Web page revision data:
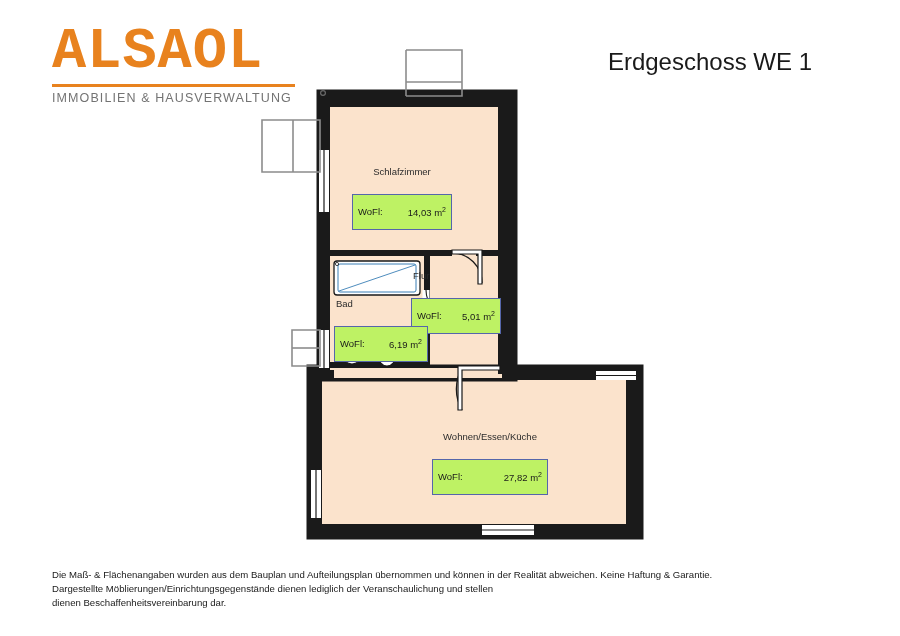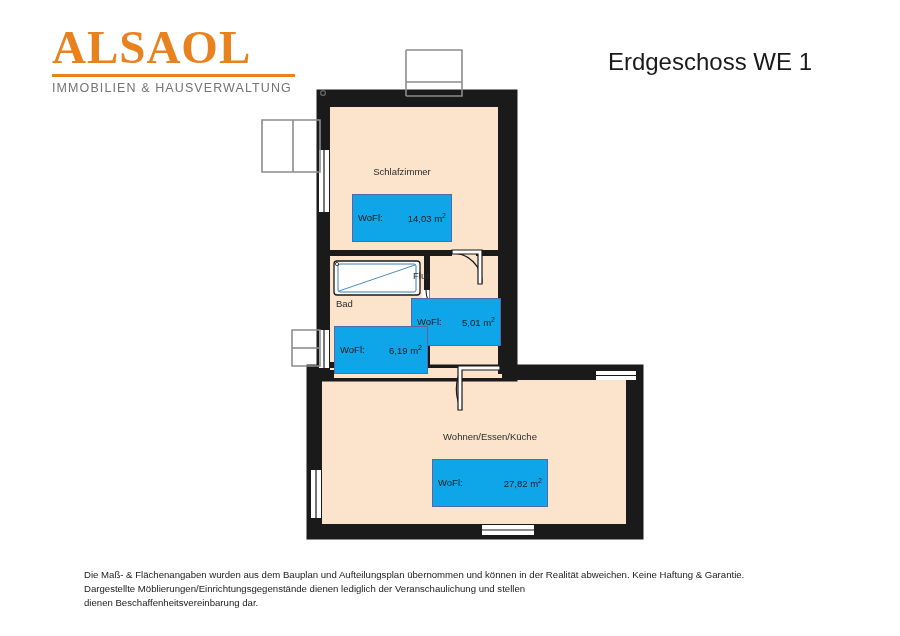--- a/index.html
+++ b/index.html
@@ -23,9 +23,9 @@
     width: 300px;
   }
   #logo-word {
-    font-family: Liberation Serif, serif;
+    font-family: Liberation Mono, monospace;
     font-weight: bold;
-    font-size: 47px;
+    font-size: 57px;
     letter-spacing: 1px;
     color: #E8821E;
     line-height: 1;

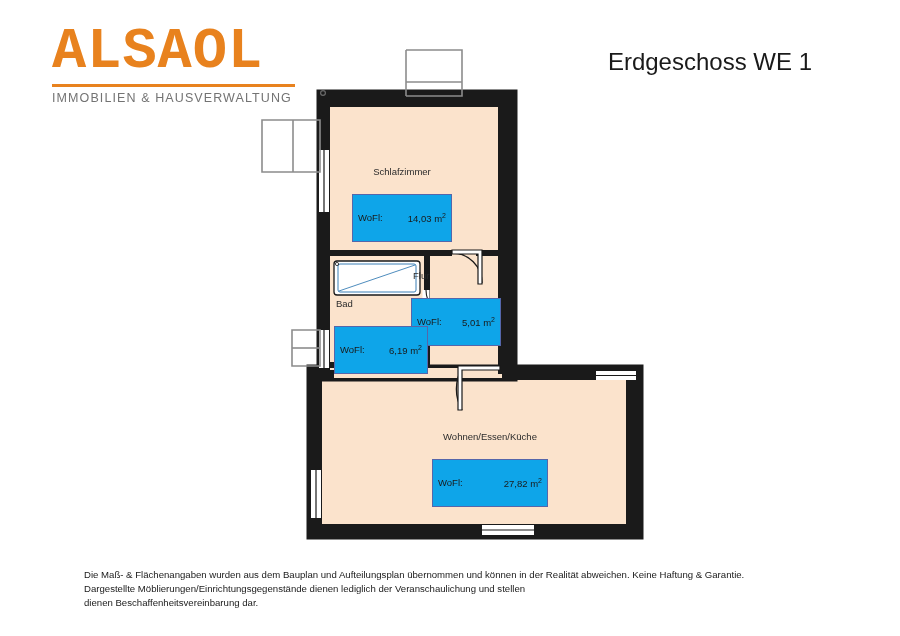--- a/index.html
+++ b/index.html
@@ -74,8 +74,8 @@
   .room-name { margin-bottom: 17px; }
   .area-box {
     border: 1px solid #5566aa;
-    background: #0ea5e9;
-    padding: 17px 5px;
+    background: #bef264;
+    padding: 11px 5px;
     font-size: 9.5px;
     color: #1a1a1a;
     display: flex;

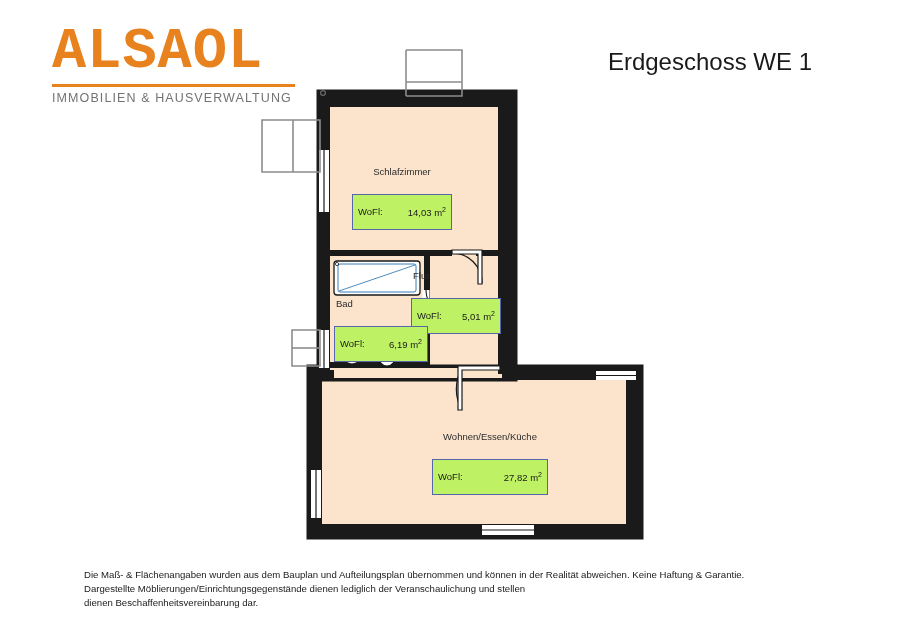--- a/index.html
+++ b/index.html
@@ -103,7 +103,7 @@
   
   #disclaimer {
     position: absolute;
-    left: 84px;
+    left: 52px;
     top: 568px;
     width: 790px;
     font-size: 9.6px;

**YOUR INSTRUCTIONS**
Every line above must appear in the answer unchanged, and no picture may appear in it.

**TASK RESPONSE**
--- a/index.html
+++ b/index.html
@@ -23,9 +23,9 @@
     width: 300px;
   }
   #logo-word {
-    font-family: Liberation Serif, serif;
+    font-family: Liberation Mono, monospace;
     font-weight: bold;
-    font-size: 47px;
+    font-size: 57px;
     letter-spacing: 1px;
     color: #E8821E;
     line-height: 1;

--- a/index.html
+++ b/index.html
@@ -74,8 +74,8 @@
   .room-name { margin-bottom: 17px; }
   .area-box {
     border: 1px solid #5566aa;
-    background: #0ea5e9;
-    padding: 17px 5px;
+    background: #bef264;
+    padding: 11px 5px;
     font-size: 9.5px;
     color: #1a1a1a;
     display: flex;

--- a/index.html
+++ b/index.html
@@ -103,7 +103,7 @@
   
   #disclaimer {
     position: absolute;
-    left: 84px;
+    left: 52px;
     top: 568px;
     width: 790px;
     font-size: 9.6px;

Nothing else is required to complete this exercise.